「もみじ」を二部で歌う技術をつける「変化のある繰り返し」
4年生のクラス授業で二部に分かれて歌うのは、なかなか難しい。歌う声を作り、合唱する力をつける「変化のある繰り返し」のパターンを多用して鍛えていきたい。

音とりする
聞こえてくる言葉を指で押さえながら聞きます。
範唱CDを聞く。
範唱を聞くときには、聞こえている部分を指で押さえるようにすると、聞いてほしい音に集中できる。また、二部合唱の楽譜で歌う段を間違えることも減らす事ができる。
以下の音とりパターンから、子どもたちの様子によって1〜3種類組み合わせて音とりをする
【音とりパターン1】 ハミングで歌います。
範唱CDに合わせてハミングする。間違えても目立たないので挑戦しやすい。
【音とりパターン2】 LaLaLaで歌います。
範唱CDに合わせてLaLaLaで歌う。
音がわかりにくそうな時には、CDの音にかぶせてソプラノの音をピアノでガイドするとよい。
【音とりパターン3】 BonBonで歌います。
長い音符は、nで伸ばさないで母音のoで伸ばし、次の音に移る直前にnを言う。
【音とりパターン4】 DonDonで歌います。
LaやBonに比べると、細かいリズムの甘さが際立って聞こえるようになるので、歌えていない部分は取り出して練習する。
【音とりパターン5】 nGonGoで歌います。
横崎剛志先生や坂本かおる先生の指導にでてくる「んご」の前にBonやDonで練習する方法は、ウィーンを中心に長く合唱指導をしておられるエルビン・オルトナー氏のセミナーで習った。
いきなり「んご」で歌うより、リズムや音程の甘さを修正していくことができるように感じている。
【音とりパターン6】 リップロールで歌います。
唇をブルブル震わせて音を出す。やり方がわからなければ、Youtubeで検索すると沢山でてくる。
息のスピードや分量が適切でないと、うまくできなかったり、音が途切れ途切れになったりするので、歌う力をつけるには非常に有効な手段だ。
歌詞で歌います。間違えても大丈夫ですよ。周りで間違えた人がいても、無視するのが本物の友情!

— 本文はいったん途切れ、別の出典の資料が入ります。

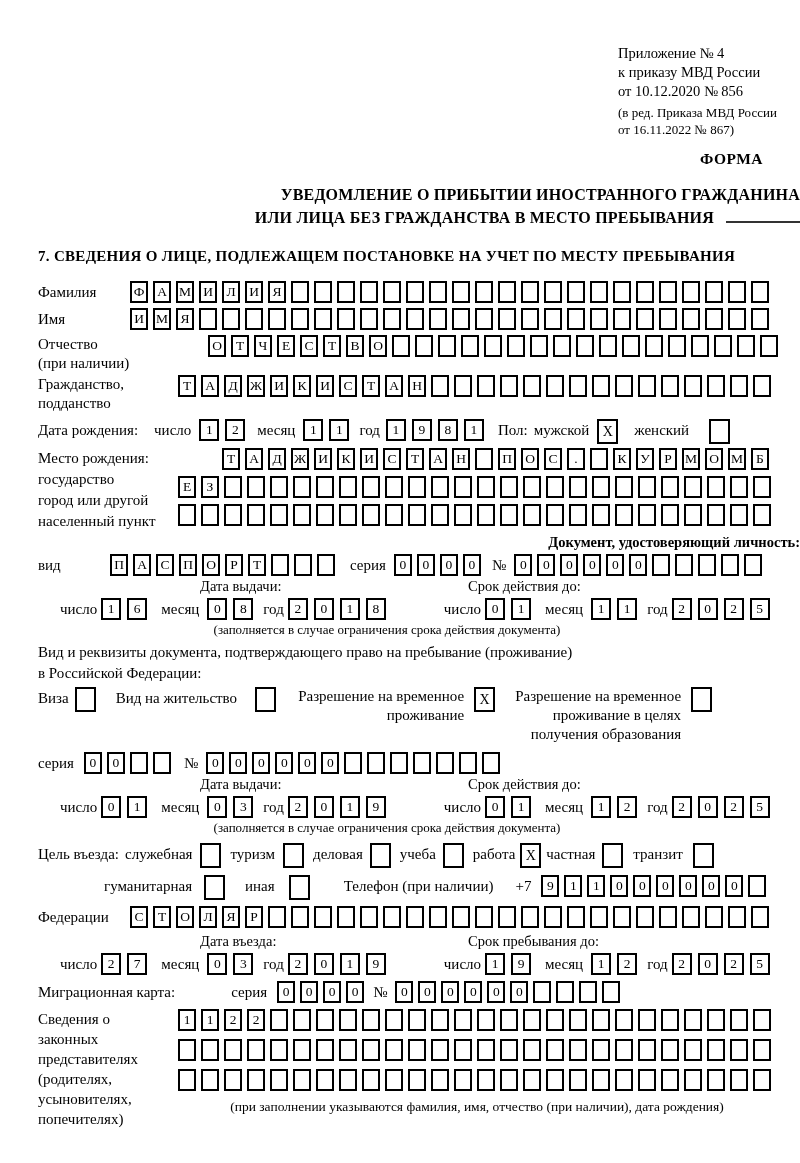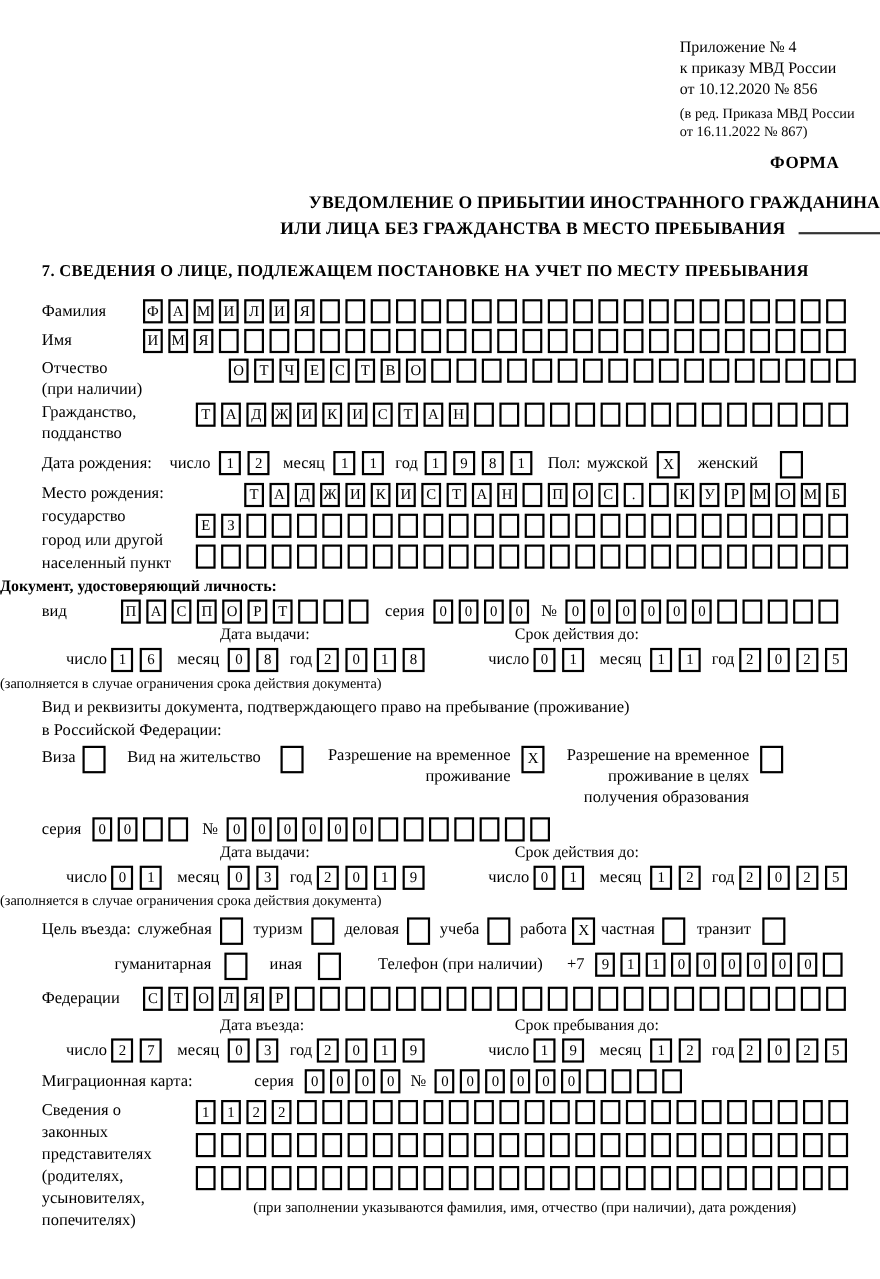--- a/index.html
+++ b/index.html
@@ -4,7 +4,7 @@
 <style>
   html,body{margin:0;padding:0;background:#fff}
   .page{width:800px;height:1163px;background:#fff;color:#000;font-family:"Liberation Serif",serif;
-        position:relative;overflow:hidden;box-sizing:border-box;padding-top:34px}
+        position:relative;overflow:hidden;box-sizing:border-box;padding-top:44px}
   .annex{margin-left:618px;font-size:14.5px;line-height:19px}
   .annex-small{font-size:13px;line-height:17px}
   .annex-small.first{margin-top:3px}

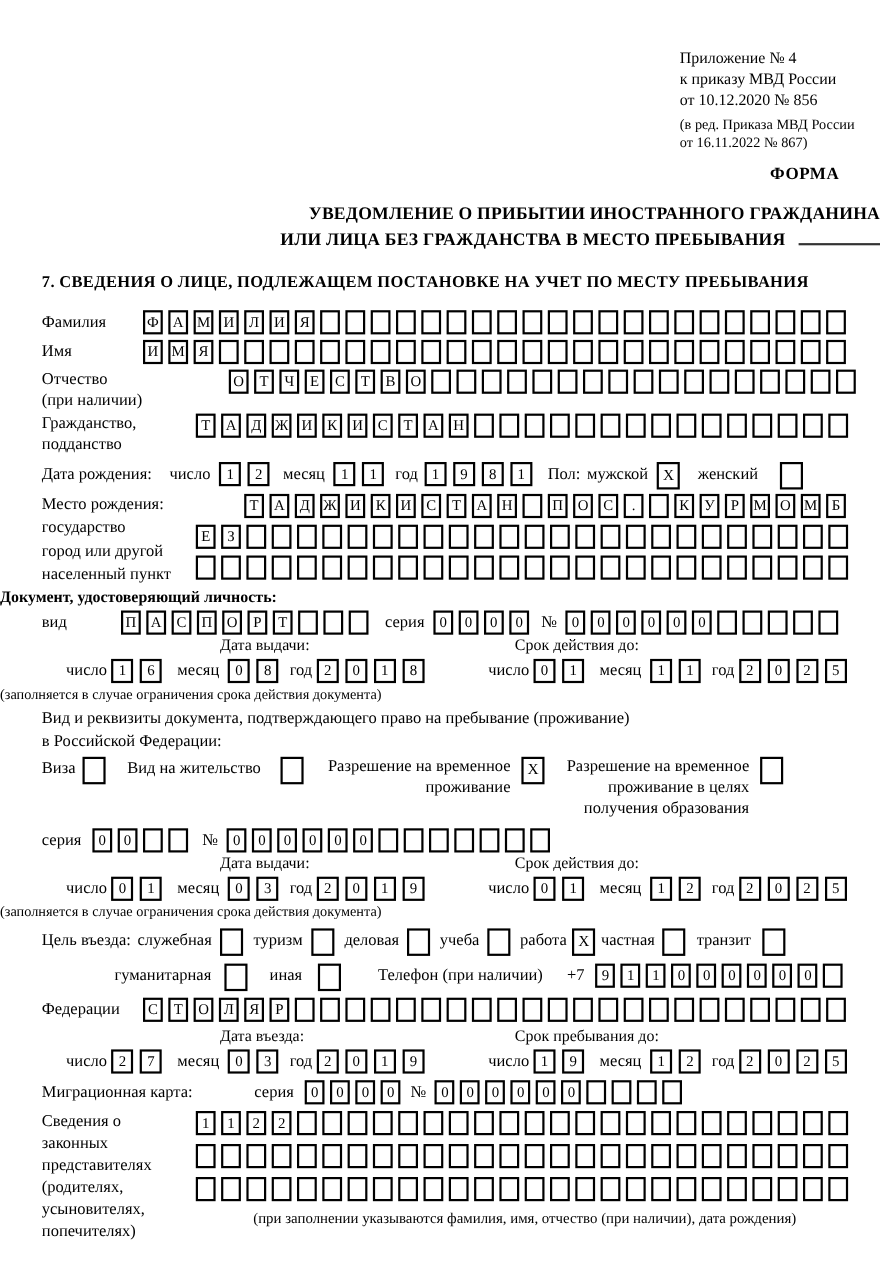--- a/index.html
+++ b/index.html
@@ -24,7 +24,7 @@
   .lblcol{flex:none;width:140px;font-size:15px;line-height:21px}
   .lblcol.tight{line-height:20px}
   .twoline{font-size:15px;line-height:19px}
-  .center-bold{text-align:left;font-weight:bold;font-size:14.5px;margin-top:2px}
+  .center-bold{text-align:right;font-weight:bold;font-size:14.5px;margin-top:2px}
   .dates-header{position:relative;height:19px;font-size:14.5px;margin-top:2px}
   .dh1{position:absolute;left:200px}
   .dh2{position:absolute;left:468px}

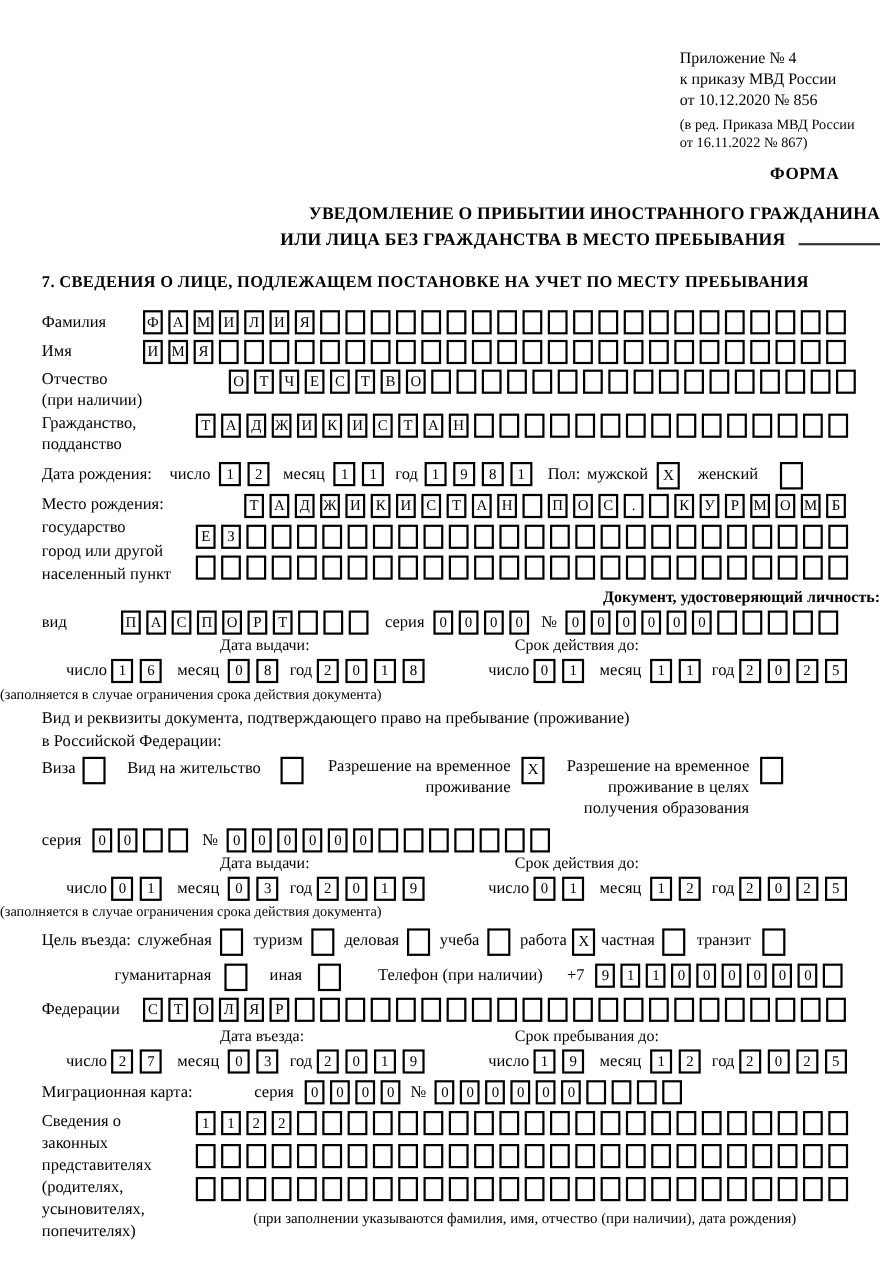--- a/index.html
+++ b/index.html
@@ -28,7 +28,7 @@
   .dates-header{position:relative;height:19px;font-size:14.5px;margin-top:2px}
   .dh1{position:absolute;left:200px}
   .dh2{position:absolute;left:468px}
-  .note-right{text-align:left;margin-right:26px;font-size:13px;line-height:17px;margin-top:1px}
+  .note-right{text-align:center;margin-right:26px;font-size:13px;line-height:17px;margin-top:1px}
   .para{margin-left:38px;font-size:15px;line-height:21px}
   .permit-center{text-align:right;font-size:15px;line-height:19px;flex:none}
   .note-center{font-size:13.5px;margin-top:8px;text-align:center}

間違えた人を無視できる集団を作っていく。そうすれば、間違えを恐れずに色々な事に挑戦していくことができる。
ここまでで約5分〜7分。新曲視唱はパターン化してしまうとよい。
次の時間も、まず音とりパターンのどれかで復習してから歌詞で歌うようにすると心配な子も少しは安心して歌える。
アルトパートも同じように音とりする。
ハーモニーをつくる
教科書記載の「もみじ」の二部合唱アレンジは、輪唱のようになっていたり、まったく違う音形が重ねてあったりする。この面白さを表現するには、まず歌詞ではなくBonやDonのような単純な音で合わせてみることだ。
上のパートをBonで歌います。
今度は、下のパートをBonで歌います。
全員で固まって歌うと、音がわからなくなりやすい。パートの立ち位置をなるべく離すのがおすすめだ。
上のパートは音楽室の窓側、下のパートはドア側に集まって歌います。
歌う位置に立ったら、体の向きを考えさせる。
心配な人は相手パートに背を向けて、まぁ大丈夫という人は正面を向いて歌います。
1回歌ったら、少しレベルアップする。
大丈夫そうな人は正面に向きを変えます。完璧!という人は相手パートの方を向きます。心配なら、そのままの向きでいいですよ。
身体の向きを教師が決めてしまうのではなく、自分の判断で決めさせるのが効果的。
数回くりかえして、ハモる経験を積んでいく。うまくいかなくても深追いせず、さっと切り上げて次回トライする。
初めてなのによくハモったね。最後に歌詞で歌おう!
次の授業まで発酵させておくと、もっとうまくなるよ。
いきなり子どもたちに合唱させてもうまくいかないかも?と不安な時は、ソプラノだけを全員で歌って録音しておき、それを聞きながら全員でアルトを歌う手法もつかえる。
逆に、アルトだけを録音しておいて、上にソプラノを乗せていくと気分転換になる。
生の声を録音した声は、同じ人や同じ団体であっても少々違って聞こえるので、つられにくいのだ。
Bonでハモる方法で書いているが、音とりパターンのリップロール意外なら全部使える。毎時間、色々なパターンに変えて、飽きずに取り組んでいくと、ハモる力がついていく。